LUIS
SUGIMOTO
No
Brasil, as atividades de prospecção, exploração,
armazenamento e transporte de gás natural (denominadas
upstream) eram monopólios da Petrobrás até
1997. Inspirado no processo de reformas em países
como Estados Unidos, Inglaterra e Canadá, o governo
Fernando Henrique Cardoso promulgou a Lei 9.478/97, retirando
legalmente o monopólio da empresa na execução
destas atividades e criando a ANP (Agência Nacional
do Petróleo, Gás Natural e Biocombustíveis)
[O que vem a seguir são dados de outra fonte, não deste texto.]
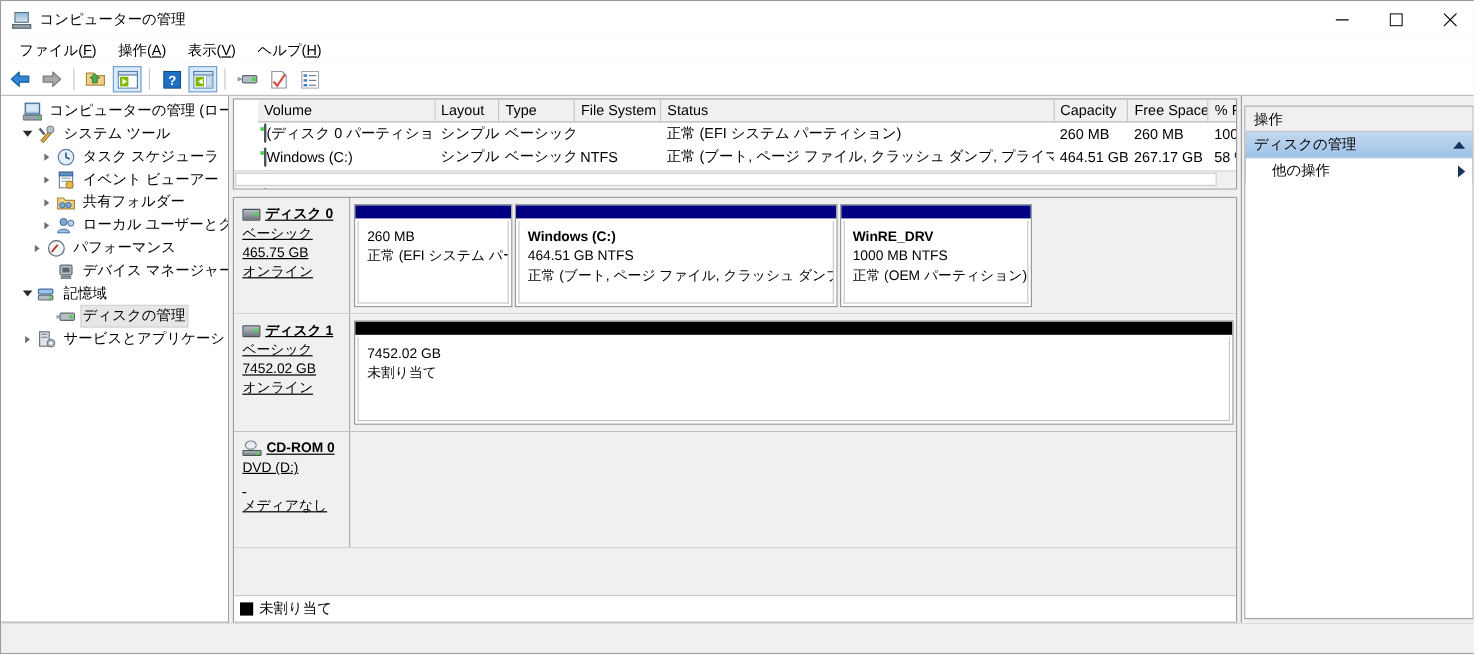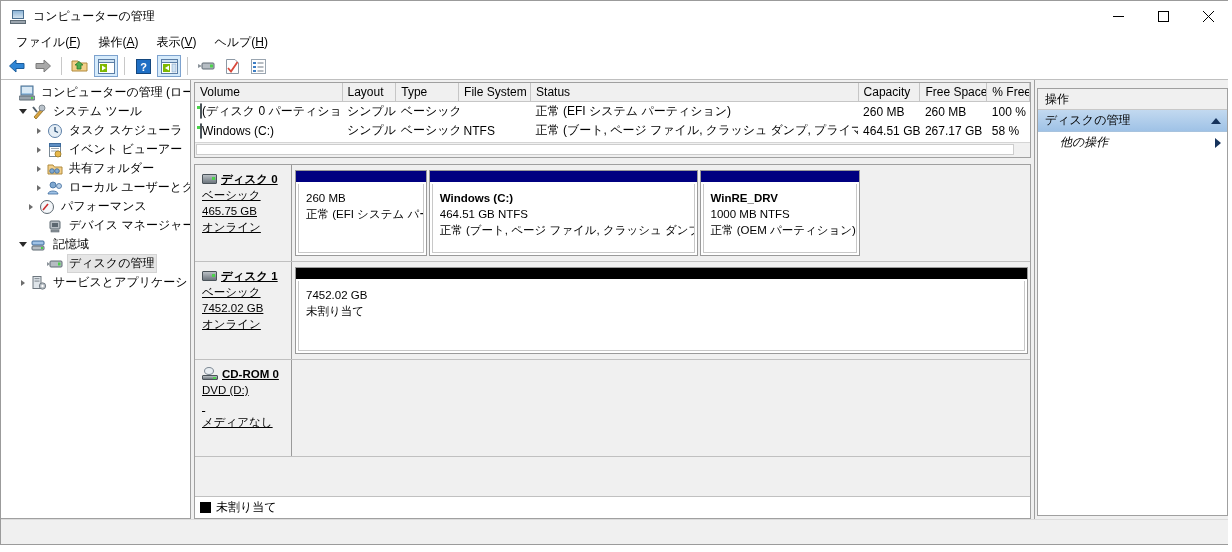"Volume" table.vol-table { margin-left: none -> 20px }
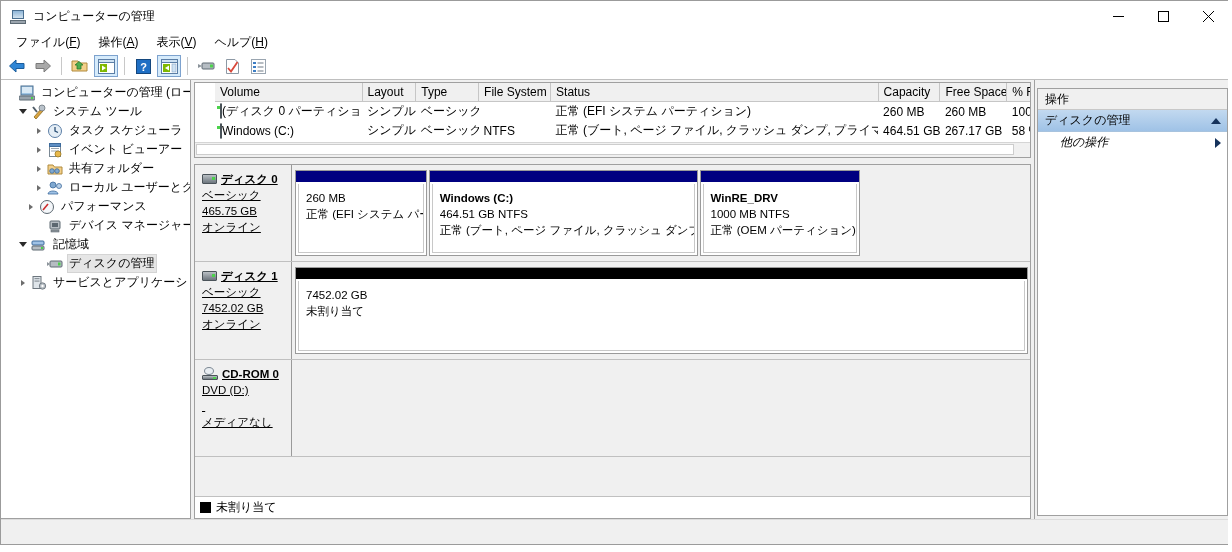"他の操作" .act-item { font-style: italic -> none }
para regular, fiscalizar e monitorar o mercado. Um dos objetivos
da lei era a promoção de investimentos e de
competição no setor.
Passados 12 anos, pouco avanço foi conseguido neste
sentido. A Petrobrás e suas subsidiárias continuam
dominando as atividades usptream, sendo que a empresa também
controla, majoritária ou totalmente, a distribuição
e comercialização para o consumidor final
(atividades downstream) em quase todos os estados federativos.
As exceções são Rio de Janeiro e São
Paulo, onde atuam as antes estaduais e hoje privatizadas
CEG (Companhia Distribuidora de Gás Natural) e Comgás
(Companhia de Gás de São Paulo), dentre outras
distribuidoras.
"Nos últimos 20 anos, inúmeros países
vêm promovendo reformas estruturais na indústria
do gás natural, buscando a eficiência e a racionalidade
econômica através da introdução
da competição em determinadas etapas da cadeia.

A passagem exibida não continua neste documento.